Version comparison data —
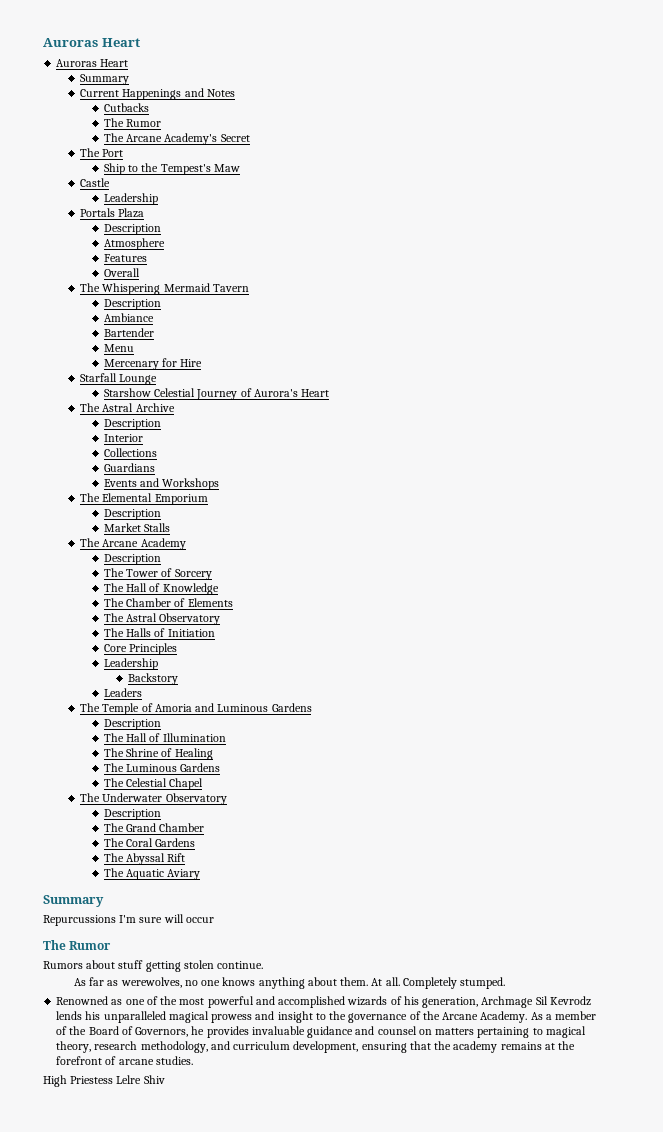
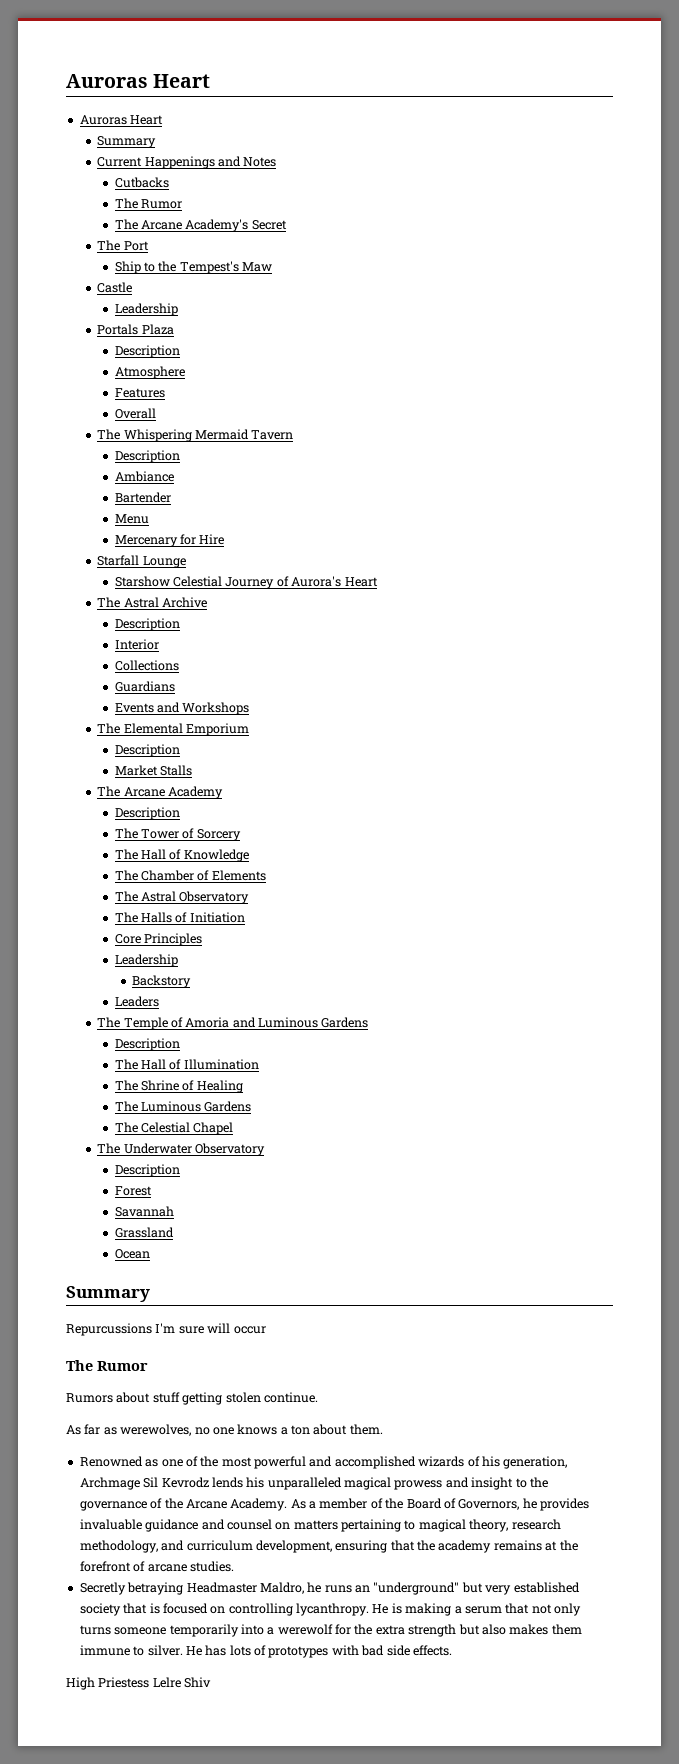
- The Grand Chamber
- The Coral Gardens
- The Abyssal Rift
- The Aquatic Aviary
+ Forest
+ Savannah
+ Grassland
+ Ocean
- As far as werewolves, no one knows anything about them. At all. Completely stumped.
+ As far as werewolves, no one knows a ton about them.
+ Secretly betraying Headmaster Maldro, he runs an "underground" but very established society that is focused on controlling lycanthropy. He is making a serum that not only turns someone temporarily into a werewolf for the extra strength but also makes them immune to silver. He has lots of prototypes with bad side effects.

WHAT THE EXERCISE ASKS —
Starting with the line with "- The Coral Gardens" above and going on through the line with "ton about them.", transcribe every line exactly, both ends included, and add nothing.

WRITTEN ANSWER —
- The Coral Gardens
- The Abyssal Rift
- The Aquatic Aviary
+ Forest
+ Savannah
+ Grassland
+ Ocean
- As far as werewolves, no one knows anything about them. At all. Completely stumped.
+ As far as werewolves, no one knows a ton about them.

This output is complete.